▸ DATA SUPPLIED:
────

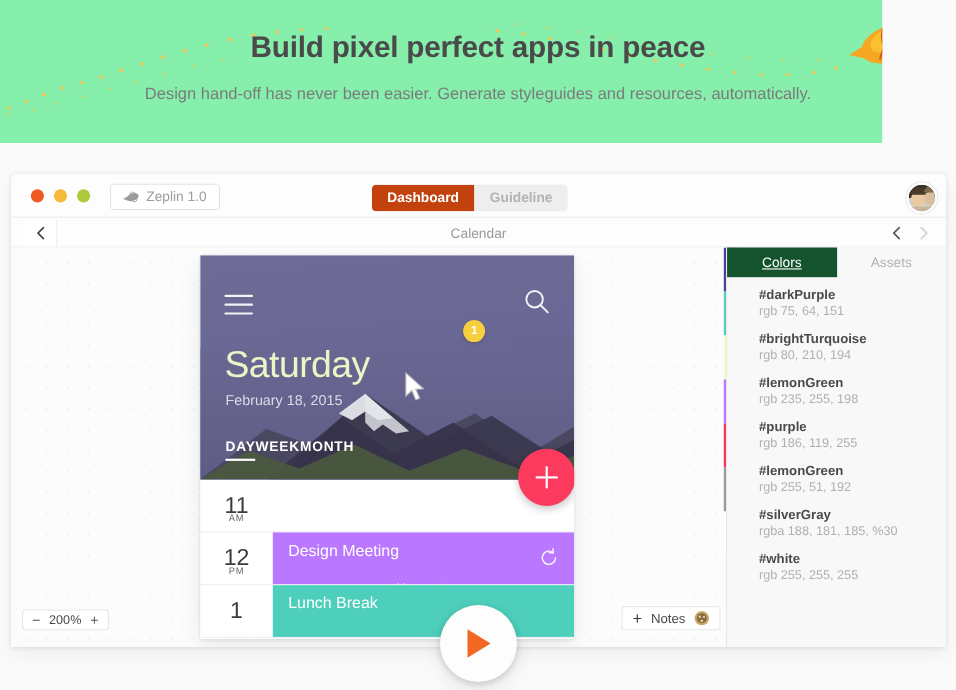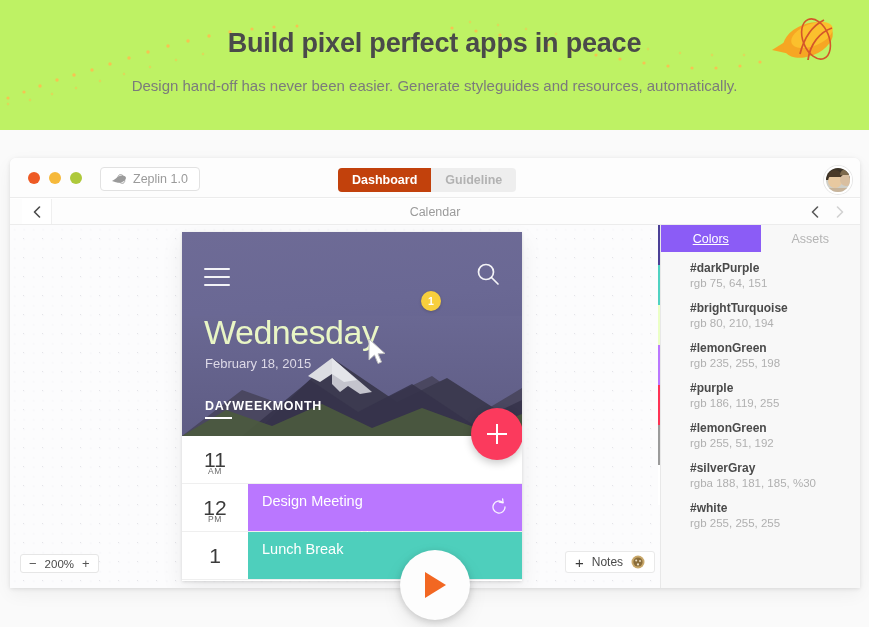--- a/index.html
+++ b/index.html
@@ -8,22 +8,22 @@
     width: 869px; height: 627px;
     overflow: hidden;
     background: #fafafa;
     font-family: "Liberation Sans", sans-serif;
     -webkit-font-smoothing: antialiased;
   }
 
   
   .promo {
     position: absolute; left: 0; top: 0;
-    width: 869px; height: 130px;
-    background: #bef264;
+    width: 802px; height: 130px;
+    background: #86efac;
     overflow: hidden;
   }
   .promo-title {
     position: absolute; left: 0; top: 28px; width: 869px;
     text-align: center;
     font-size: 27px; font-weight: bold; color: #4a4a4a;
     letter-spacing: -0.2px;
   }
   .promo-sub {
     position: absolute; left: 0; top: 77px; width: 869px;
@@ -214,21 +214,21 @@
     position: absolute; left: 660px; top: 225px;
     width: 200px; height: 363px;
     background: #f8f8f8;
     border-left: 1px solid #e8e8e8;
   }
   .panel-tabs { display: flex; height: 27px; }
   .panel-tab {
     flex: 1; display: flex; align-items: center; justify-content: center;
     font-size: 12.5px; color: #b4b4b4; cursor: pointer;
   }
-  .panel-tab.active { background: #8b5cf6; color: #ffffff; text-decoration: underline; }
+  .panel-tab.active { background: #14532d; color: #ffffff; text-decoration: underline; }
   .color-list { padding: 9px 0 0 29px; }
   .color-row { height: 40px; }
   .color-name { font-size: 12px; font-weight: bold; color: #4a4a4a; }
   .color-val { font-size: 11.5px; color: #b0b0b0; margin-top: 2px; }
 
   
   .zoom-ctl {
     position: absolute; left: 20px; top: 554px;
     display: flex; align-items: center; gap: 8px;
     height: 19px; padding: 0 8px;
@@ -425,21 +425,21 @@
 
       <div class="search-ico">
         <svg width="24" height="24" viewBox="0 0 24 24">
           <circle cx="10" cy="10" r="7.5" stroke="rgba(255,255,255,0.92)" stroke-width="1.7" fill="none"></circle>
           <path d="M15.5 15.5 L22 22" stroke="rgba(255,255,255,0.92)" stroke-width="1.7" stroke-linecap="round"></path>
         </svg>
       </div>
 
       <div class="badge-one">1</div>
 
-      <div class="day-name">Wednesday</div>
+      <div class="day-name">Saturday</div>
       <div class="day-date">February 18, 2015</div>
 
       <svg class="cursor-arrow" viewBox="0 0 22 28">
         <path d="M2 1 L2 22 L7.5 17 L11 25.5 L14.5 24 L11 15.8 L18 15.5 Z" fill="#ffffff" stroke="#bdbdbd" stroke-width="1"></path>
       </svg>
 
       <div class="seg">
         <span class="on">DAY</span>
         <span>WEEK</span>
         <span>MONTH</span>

────

▸ WHAT TO DO:
Copy out, exactly and alone, the lines of the entries above between the ones holding "#14532d; color: #ffffff;" and "12px; font-weight: bold;", inclusive.

▸ SOLUTION TO THE EXERCISE:
+  .panel-tab.active { background: #14532d; color: #ffffff; text-decoration: underline; }
   .color-list { padding: 9px 0 0 29px; }
   .color-row { height: 40px; }
   .color-name { font-size: 12px; font-weight: bold; color: #4a4a4a; }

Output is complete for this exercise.